Cardiac troponins I and T are biological markers of left ventricular dysfunction in septic shock.

K M ver Elst1, H D Spapen, D N Nguyen, C Garbar, L P Huyghens, F K Gorus.   

Abstract

BACKGROUND: Cardiac depression in severe sepsis and septic shock is characterized by left ventricular (LV) failure. To date, it is unclear whether clinically unrecognized myocardial cell injury accompanies, causes, or results from this decreased cardiac performance. We therefore studied the relationship between cardiac troponin I (cTnI) and T (cTnT) and LV dysfunction in early septic shock.
METHODS: Forty-six patients were consecutively enrolled, fluid-resuscitated, and treated with catecholamines.
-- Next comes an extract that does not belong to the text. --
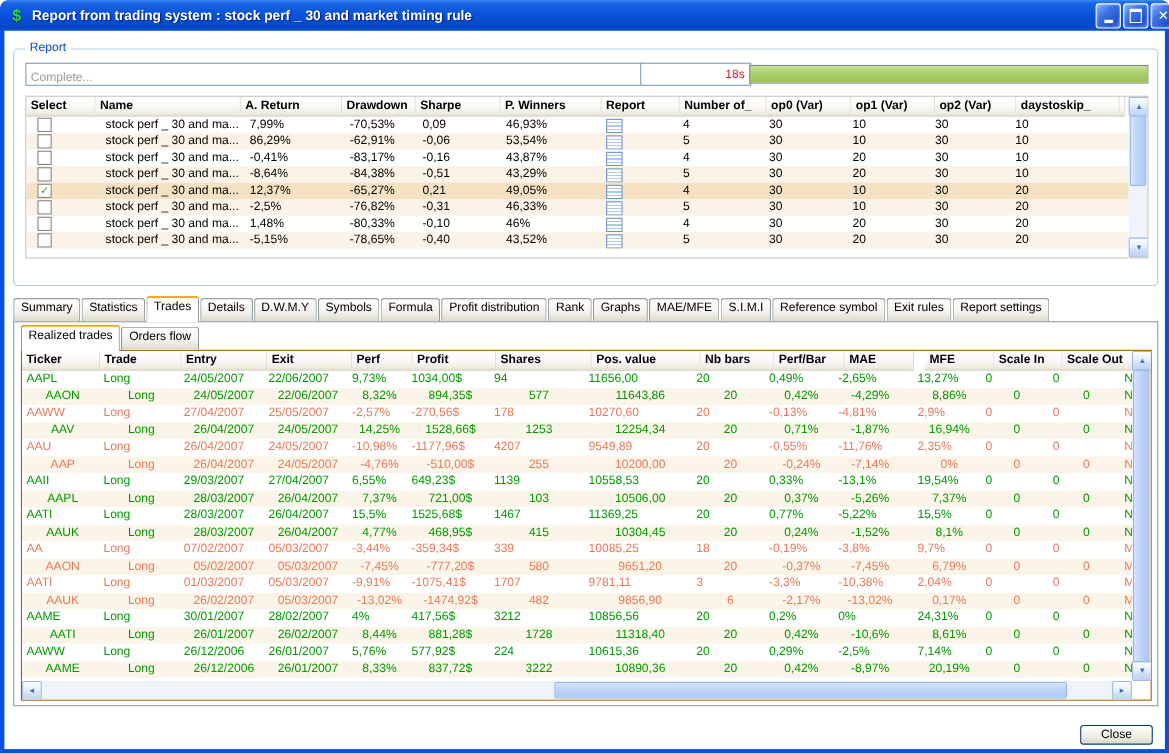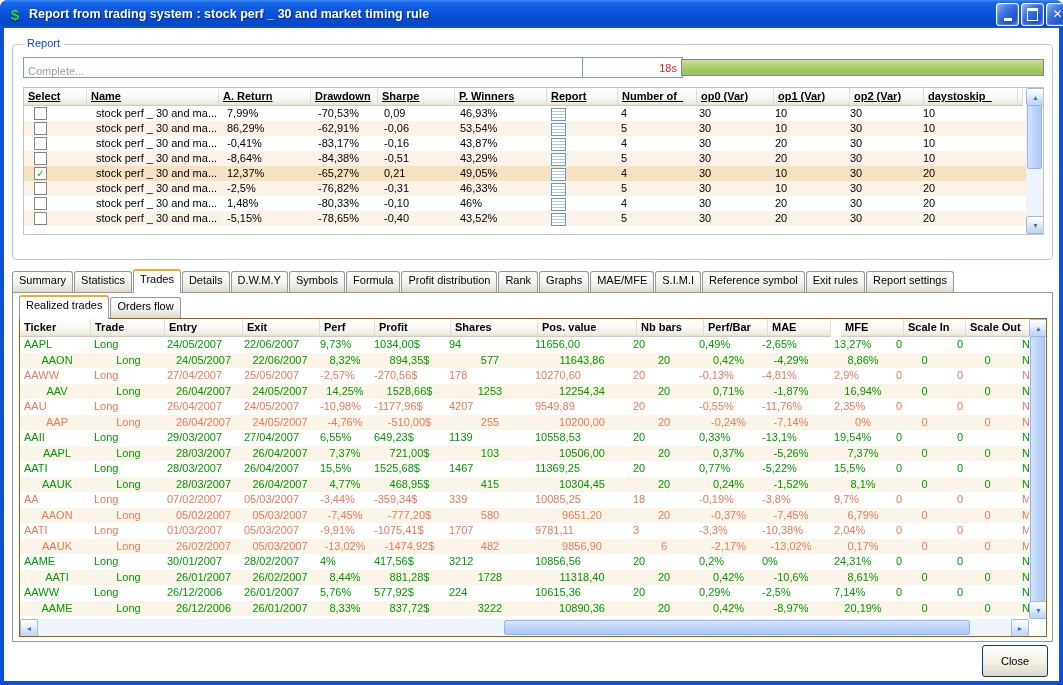"Select" .rheader { text-decoration: underline -> none }
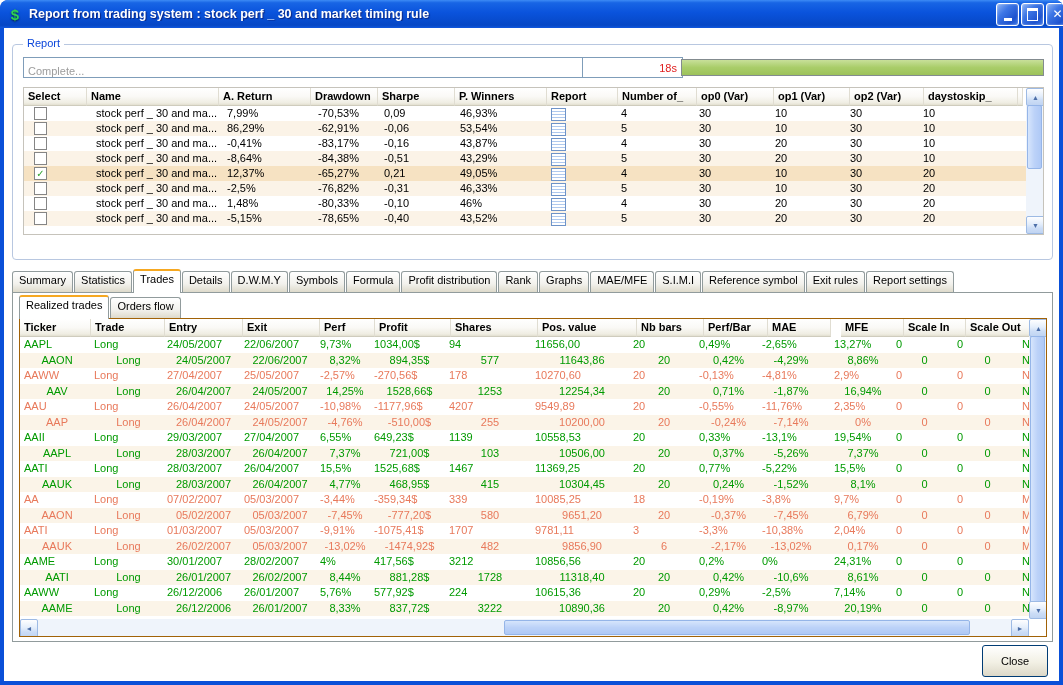"Close" .close-btn { height: 32px -> 18px }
Cardiac markers were measured at study entry and after 24 and 48 h. LV function was assessed by two-dimensional transesophageal echocardiography.
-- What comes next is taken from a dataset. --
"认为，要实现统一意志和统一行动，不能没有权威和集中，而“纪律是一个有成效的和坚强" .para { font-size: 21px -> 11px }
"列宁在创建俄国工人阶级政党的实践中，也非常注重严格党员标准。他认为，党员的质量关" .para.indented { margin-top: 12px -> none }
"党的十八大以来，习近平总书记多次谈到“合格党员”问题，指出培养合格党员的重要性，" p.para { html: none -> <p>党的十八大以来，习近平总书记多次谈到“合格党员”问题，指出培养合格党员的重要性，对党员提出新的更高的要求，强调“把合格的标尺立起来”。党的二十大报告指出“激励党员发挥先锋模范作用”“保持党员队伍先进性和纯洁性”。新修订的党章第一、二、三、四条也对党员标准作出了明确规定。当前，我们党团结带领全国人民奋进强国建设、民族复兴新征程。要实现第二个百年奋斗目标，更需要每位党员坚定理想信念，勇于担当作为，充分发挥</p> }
RESULTS: Increased plasma concentrations of cTnI (>/=0.4 microgram/L) and cTnT (>/=0.1 microgram/L) were found in 50% and 36%, respectively, of the patients at one or more time points. cTnI and cTnT were significantly correlated (r = 0.847; P <0.0001). Compared with cTnI-negative patients, cTnI-positive subjects were older, presented higher Acute Physiology and Chronic Health Evaluation II scores at diagnosis, and tended to have a worse survival rate and a more frequent history of arterial hypertension or previous myocardial infarction. In contrast, the two groups did not differ in type of infection or pathogen, or in dose and type of catecholamine administered. Continuous electrocardiographic monitoring in all patients and autopsy in 12 nonsurvivors did not disclose the occurrence of acute ischemia during the first 48 h of observation. LV dysfunction was strongly associated with cTnI positivity (78% vs 9% in cTnI-negative patients; P <0.001). In multiple regression analysis, both cTnI and cTnT were exclusively associated with LV dysfunction (P <0.0001).
CONCLUSIONS: These findings suggest that in septic shock, clinically unrecognized myocardial cell injury is a marker of LV dysfunction. The latter condition tends to occur more often in severely ill older patients with underlying cardiovascular disease. Further studies are needed to determine the extent to which myocardial damage is a cause or a consequence of LV dysfunction.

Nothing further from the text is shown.